FIG. 4 is a schematic diagram of key points of a vehicle body according to an embodiment of the present invention;

FIG. 5 is a diagram illustrating ground projection points of a tail lamp on an estimated image according to an embodiment of the present invention;

FIG. 6 is a schematic diagram illustrating a ground projection area of a target vehicle according to an embodiment of the present invention;

FIG. 7 is a schematic diagram of another embodiment of the present invention for determining a ground projection area of a target vehicle;

FIG. 8 is a schematic structural diagram of an apparatus for determining a ground projection of a vehicle according to an embodiment of the present invention;

fig. 9 is a schematic structural diagram of an electronic device according to an embodiment of the present invention.

Detailed Description

The present invention will be described in further detail with reference to the attached drawings, and it should be understood that the described embodiments are only a part of the embodiments of the present invention, and not all of the embodiments. All other embodiments, which can be derived by a person skilled in the art from the embodiments given herein without making any creative effort, shall fall within the protection scope of the present invention.

In a traffic monitoring scene, in some cases, a wheel attachment point is missing due to a shooting angle or image edge truncation, so that the related art cannot determine a vehicle ground projection area. Fig. 1 is a schematic diagram of a wheel attachment point missing due to a shooting angle, and fig. 2 is a schematic diagram of a wheel attachment point missing due to image edge truncation. In order to solve the problem that the projection area of the vehicle ground cannot be determined under the condition that the wheel sticking points are missing in the related art, the embodiment of the invention provides a technical scheme for determining the projection of the vehicle ground.

Fig. 3 is a schematic diagram of a process for determining a ground projection of a vehicle according to an embodiment of the present invention, where the process includes the following steps:

s101: obtaining each body key point of a target vehicle in an image, and selecting at least one group of key point pairs from each body key point; and carrying out perspective transformation on the at least one group of key point pairs, and determining the ground point pairs corresponding to each key point pair.

S102: and determining the spatial distance between different physical space points in the physical space point pairs corresponding to the key point pairs aiming at each key point pair in the at least one group of key point pairs, and determining the coordinate information of the physical space point pairs according to the coordinate information of the ground point pairs corresponding to the key point pairs, the spatial distance and the optical center coordinate information of a camera which is calibrated in advance and collects the image under a ground plane coordinate system.

S103: and determining the ground projection area of the target vehicle according to the coordinate information of the physical space point pair corresponding to each group of key point pairs.

The method for determining the vehicle ground projection provided by the embodiment of the invention is applied to electronic equipment, and the electronic equipment can be equipment such as a PC (personal computer), a tablet computer, a server and the like, and can also be intelligent image acquisition equipment. If the electronic equipment is intelligent image acquisition equipment, after the intelligent image acquisition equipment acquires the image containing the target vehicle, determining the area of the target vehicle in the image through a target detection algorithm, acquiring each body key point of the target vehicle in the image, and performing the subsequent process of determining the vehicle ground projection. If the electronic equipment is a PC, a tablet computer, a server and the like, after the image acquisition equipment acquires the image containing the target vehicle, the image is sent to the electronic equipment, the electronic equipment determines the area of the target vehicle in the image through a target detection algorithm, acquires each vehicle body key point of the target vehicle in the image, and then determines the process of vehicle ground projection.

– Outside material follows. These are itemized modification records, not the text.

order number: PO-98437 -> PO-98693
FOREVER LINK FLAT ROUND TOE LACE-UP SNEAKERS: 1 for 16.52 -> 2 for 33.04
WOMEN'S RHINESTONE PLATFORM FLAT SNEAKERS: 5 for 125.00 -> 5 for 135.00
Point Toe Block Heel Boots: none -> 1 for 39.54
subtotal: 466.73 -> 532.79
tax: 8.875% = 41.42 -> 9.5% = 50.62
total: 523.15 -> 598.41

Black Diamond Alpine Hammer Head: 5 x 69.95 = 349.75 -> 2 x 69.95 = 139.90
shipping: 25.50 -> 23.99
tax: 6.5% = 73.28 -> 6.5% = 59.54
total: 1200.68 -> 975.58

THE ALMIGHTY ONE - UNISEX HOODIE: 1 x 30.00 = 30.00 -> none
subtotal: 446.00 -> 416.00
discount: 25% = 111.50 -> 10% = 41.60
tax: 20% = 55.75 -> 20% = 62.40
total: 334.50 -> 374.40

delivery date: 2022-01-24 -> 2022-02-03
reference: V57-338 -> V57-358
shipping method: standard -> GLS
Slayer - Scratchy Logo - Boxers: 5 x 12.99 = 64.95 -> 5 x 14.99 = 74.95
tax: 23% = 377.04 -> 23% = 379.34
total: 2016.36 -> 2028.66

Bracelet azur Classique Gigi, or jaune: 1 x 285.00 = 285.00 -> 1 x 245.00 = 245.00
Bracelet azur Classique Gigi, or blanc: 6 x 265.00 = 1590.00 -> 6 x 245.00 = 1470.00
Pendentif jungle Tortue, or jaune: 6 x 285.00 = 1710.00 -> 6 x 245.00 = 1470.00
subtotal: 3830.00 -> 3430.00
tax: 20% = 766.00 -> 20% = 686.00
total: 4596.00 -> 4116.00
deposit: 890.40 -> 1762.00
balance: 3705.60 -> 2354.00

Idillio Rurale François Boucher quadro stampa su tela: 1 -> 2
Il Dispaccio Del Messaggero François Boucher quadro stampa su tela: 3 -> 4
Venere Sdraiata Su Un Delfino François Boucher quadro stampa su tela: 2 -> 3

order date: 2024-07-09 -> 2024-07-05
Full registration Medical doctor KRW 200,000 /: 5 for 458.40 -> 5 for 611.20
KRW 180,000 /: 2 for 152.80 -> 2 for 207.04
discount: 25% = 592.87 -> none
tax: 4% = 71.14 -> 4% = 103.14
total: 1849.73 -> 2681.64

After the electronic equipment acquires the image, each body key point of the target vehicle in the image can be acquired through a key point detection algorithm. As shown in fig. 4, the vehicle body key points include a left tail light key point, a right tail light key point, a left headlamp key point, a right headlamp key point, a left back coaming key point, a right back coaming key point, a left front coaming key point, a right front coaming key point, a left back roof key point, a right back roof key point, a left front roof key point, and a right front roof key point. In addition, the key points of the vehicle body can also comprise a left front wheel grounding point, a left rear wheel grounding point and the like. If the grounding point of the left front wheel or the grounding point of the left rear wheel of the target vehicle is obtained, the coordinate information of the ground projection in the image of the grounding point of the left front wheel or the grounding point of the left rear wheel can be directly obtained and can be directly used for subsequent violation detection.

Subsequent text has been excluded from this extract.